The significance of the black student union in the past decade (1965-1975), both for black students and for the white college, and some reasons for the apparent decline experienced by black student unions in recent years are the concern of this paper. Its focus is on reviewing some of the functions, activities and impacts of the black student union during its most active years, and reviewing some of the internal factors which seem to have played a role in its current decline. Several functions served by the student unions are suggested. Their goals and change oriented activities center on five general areas and their implementation and impact upon white college vary, both in degree and permanence. Two sets of influences seem important in the apparent decline of black student union and the black student population and those internal to them; four such internal factors are emphasized in the discussion.
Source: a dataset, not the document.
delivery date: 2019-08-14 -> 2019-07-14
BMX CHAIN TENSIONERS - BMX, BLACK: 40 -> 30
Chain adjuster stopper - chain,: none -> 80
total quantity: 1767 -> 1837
A final cautionary note is sounded, indicating that despite apparent decline and a seemingly apolitical stance in many colleges and universities, black student unions have not disappeared, and retain the capacity for renewed vitality and activism. (Author/AM)
Publication Type: Speeches/Meeting Papers
Education Level: N/A
Authoring Institution: N/A
Note: Paper presented at the Annual Meeting of the Eastern Sociological Society (March 26-28, 1976)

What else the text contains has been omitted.